> Listed entries:

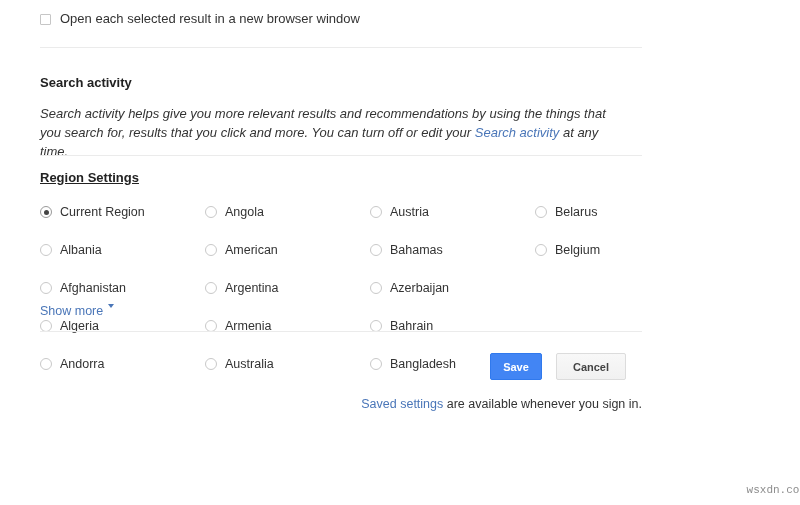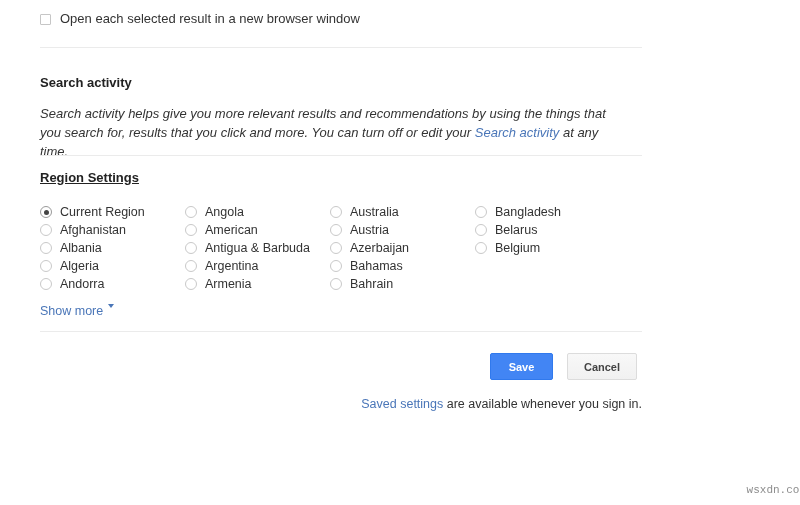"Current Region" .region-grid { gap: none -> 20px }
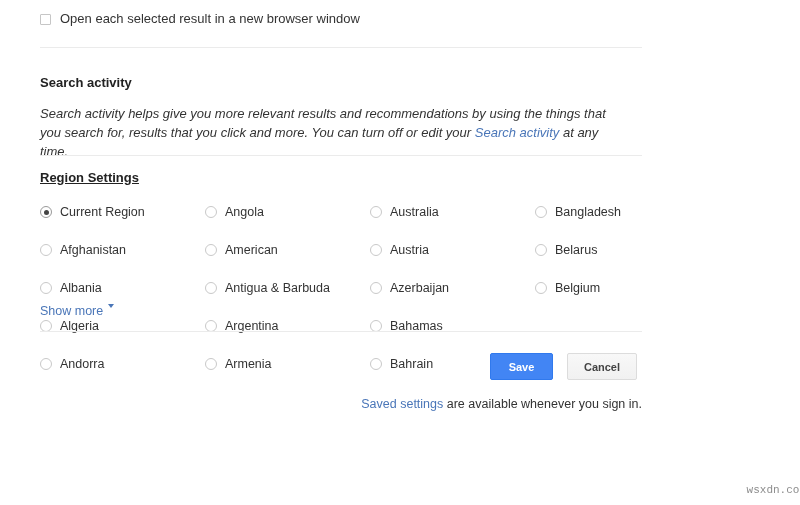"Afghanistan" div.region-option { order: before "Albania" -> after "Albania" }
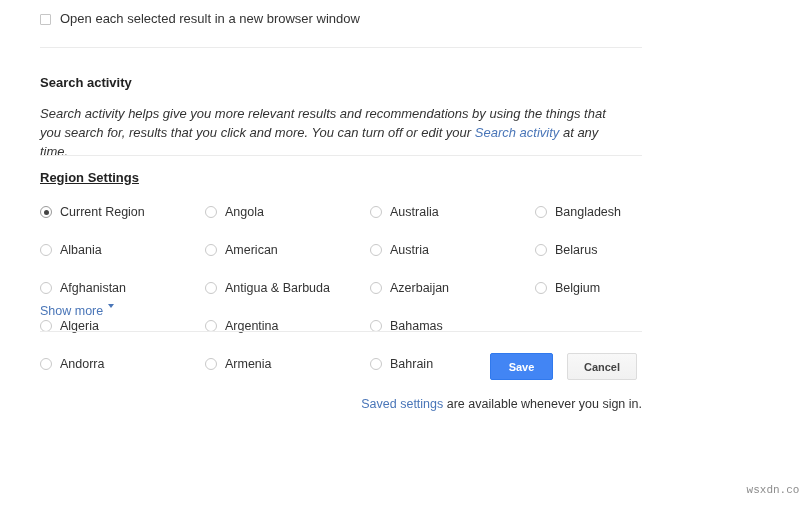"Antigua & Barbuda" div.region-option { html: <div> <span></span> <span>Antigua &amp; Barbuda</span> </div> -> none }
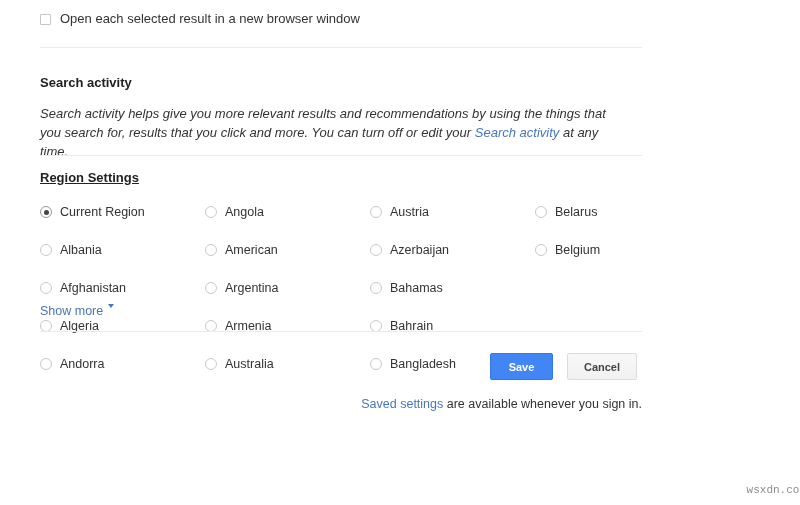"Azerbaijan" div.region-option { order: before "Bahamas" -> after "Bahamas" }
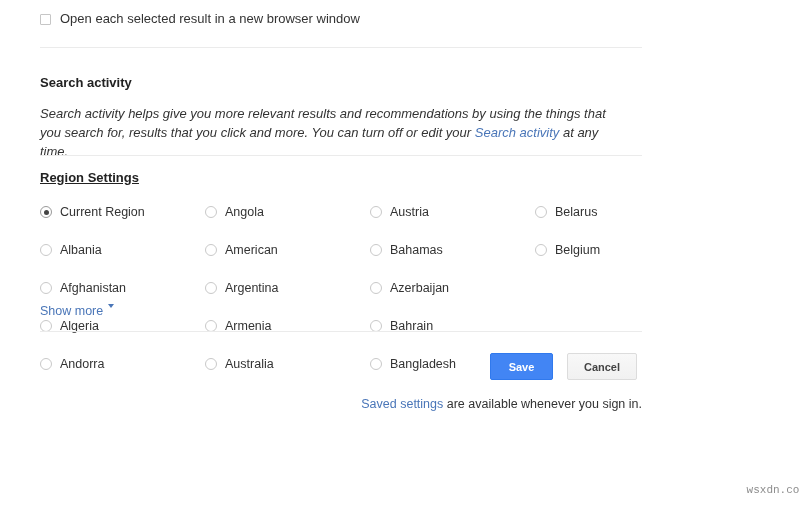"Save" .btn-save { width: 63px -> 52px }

> Task description:
Once the pictures are removed, print all the remaining data exactly as it stands.

> Worked solution:
"Current Region" .region-grid { gap: none -> 20px }
"Afghanistan" div.region-option { order: before "Albania" -> after "Albania" }
"Antigua & Barbuda" div.region-option { html: <div> <span></span> <span>Antigua &amp; Barbuda</span> </div> -> none }
"Azerbaijan" div.region-option { order: before "Bahamas" -> after "Bahamas" }
"Save" .btn-save { width: 63px -> 52px }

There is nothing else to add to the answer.